MOSER Claudio, Grand Central Station I, 2000 ; GRONON Philippe, Tableau noir, Graduate Center, New York, 2004 ; FIGARELLA Dominique, Qui est, 2004
Dike Blair, Denis Castellas, Stephen Dean, Uri Dotan, Eric Duyckaerts, Heide Fasnacht, Ivan Fayard, Dominique Figarella, Barbara Gallucci, Philippe Gronon, Millree Hughes, Claudio Moser
Exhibition from march 12th to april 16th 2005
If you just think of the millions alight television screens, working at the same time in billions hotel rooms around the world, if you just think of the billions of working PC screens, play-stations, wall-papers on the mobiles, of the amount of time and lives spent in front of immaterial pictures, you can imagine that the screen-picture has become definitely the dominant way to express experience out of art and, consequently, in art.
The works, which are presented in this exhibition, do not make an exception to this rule. They become integrated into this mood. But they enlarge the frame. They accelerate the movement. They are the movement.
Some of those movements seem to be stopped or suspended: one calls them pictures. Others seem to be liberated of the frame and seem to move as fast as the pictures they express: one call them video’s.

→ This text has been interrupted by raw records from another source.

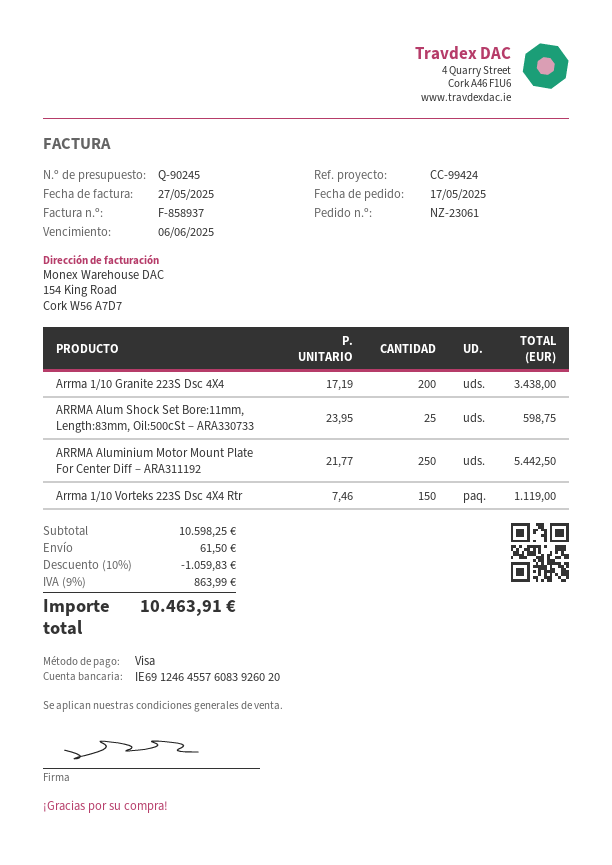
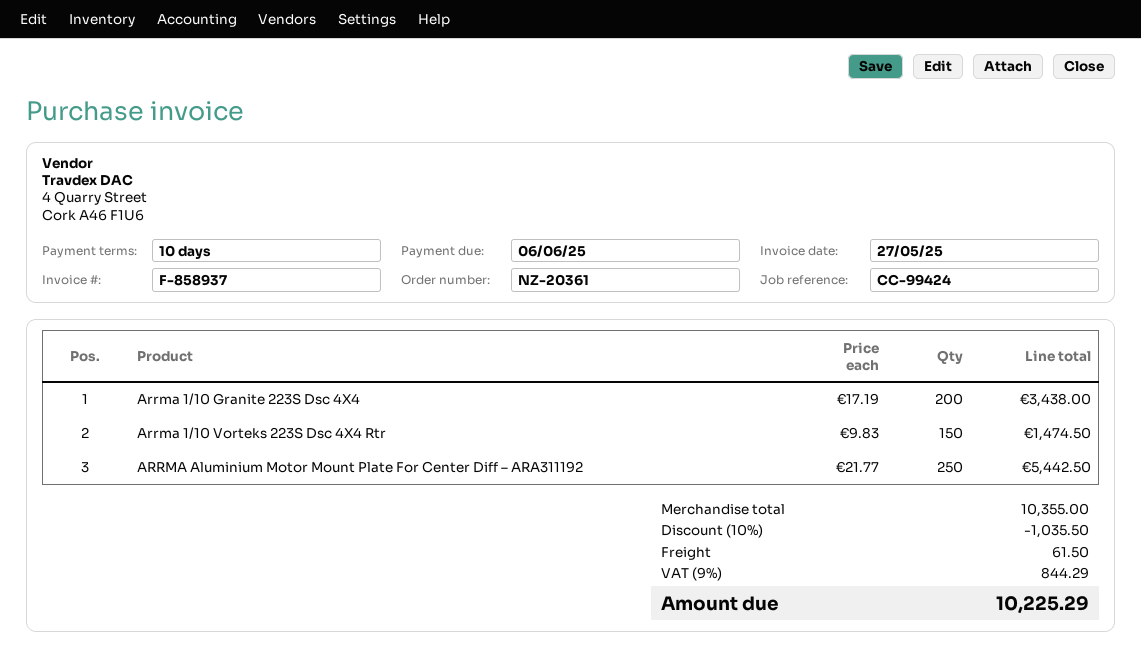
order number: NZ-23061 -> NZ-20361
ARRMA Alum Shock Set Bore:11mm, Length:83mm, Oil:500cSt – ARA330733: 25 x 23.95 = 598.75 -> none
Arrma 1/10 Vorteks 223S Dsc 4X4 Rtr: 150 x 7.46 = 1119.00 -> 150 x 9.83 = 1474.50
subtotal: 10598.25 -> 10355.00
discount: 10% = 1059.83 -> 10% = 1035.50
tax: 9% = 863.99 -> 9% = 844.29
total: 10463.91 -> 10225.29

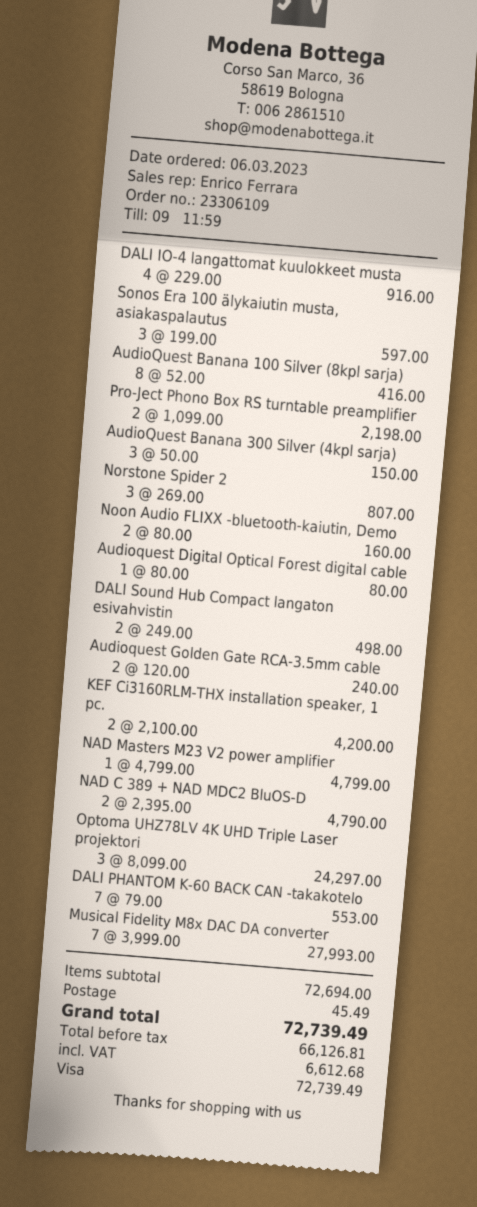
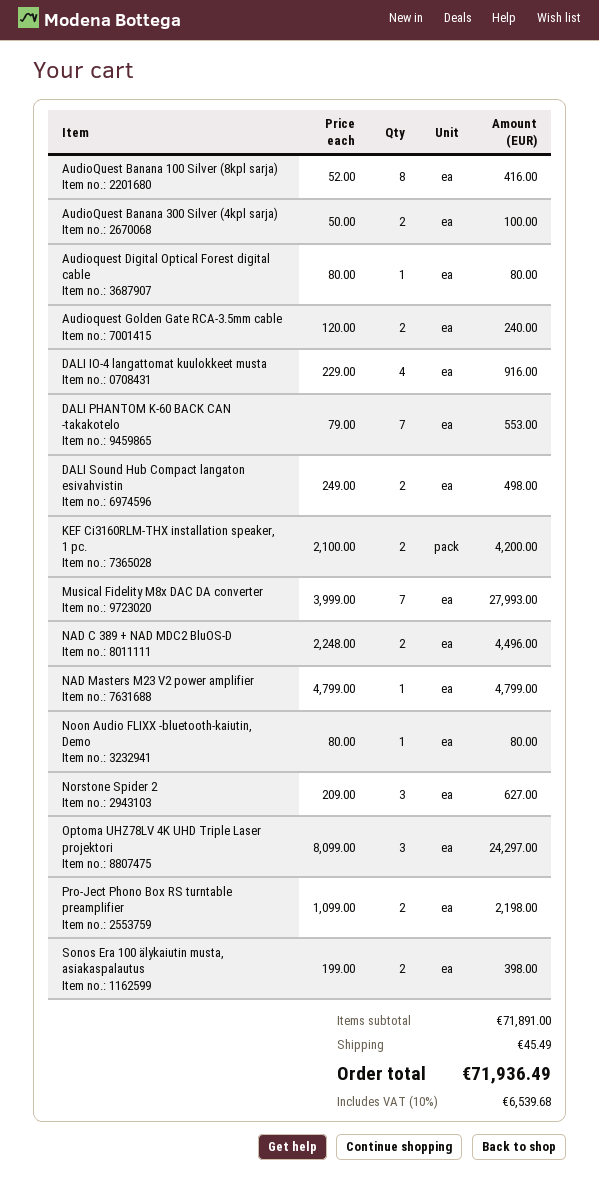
Sonos Era 100 älykaiutin musta, asiakaspalautus: 3 x 199.00 = 597.00 -> 2 x 199.00 = 398.00
AudioQuest Banana 300 Silver (4kpl sarja): 3 x 50.00 = 150.00 -> 2 x 50.00 = 100.00
Norstone Spider 2: 3 x 269.00 = 807.00 -> 3 x 209.00 = 627.00
Noon Audio FLIXX -bluetooth-kaiutin, Demo: 2 x 80.00 = 160.00 -> 1 x 80.00 = 80.00
NAD C 389 + NAD MDC2 BluOS-D: 2 x 2395.00 = 4790.00 -> 2 x 2248.00 = 4496.00
subtotal: 72694.00 -> 71891.00
tax: 6612.68 -> 6539.68
total: 72739.49 -> 71936.49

Independently of those recognised categories, we’ll call them “ screen-pictures “, in the same sense as Sigmund Freud, when he spoke about “ screen-memories ”.
Those « screen-memories » remain so present in our mind that they seem fixed forever. The secret of those pictures lies in the high definition of their surface: even contrasted as the shadow of an explosion in a sunny sky. The “screen-memories” are the marks of invisible shocks, implosions of affects.
We can observe one and the same thing in the “screen-pictures», whatever the techniques may be. In the picture, which can be more or less subliminal, one can see the track of a certain expression rhythm, which rhythm is the expression of the speed differential between chosen and necessary materials by the artists. The picture expresses the setting of the body going by those materials, the recycling of the energies into power and the switch of this power in an emotional language.
One could call those pictures “screen-affects» but we fear that the viewer should look for pictures “of” affects. The affects of which they transmit the emotional load are still involved in the frame of work. They do not have names. They only disturb the surface of the screen, as a slight wind ruffled a crystal-clear water.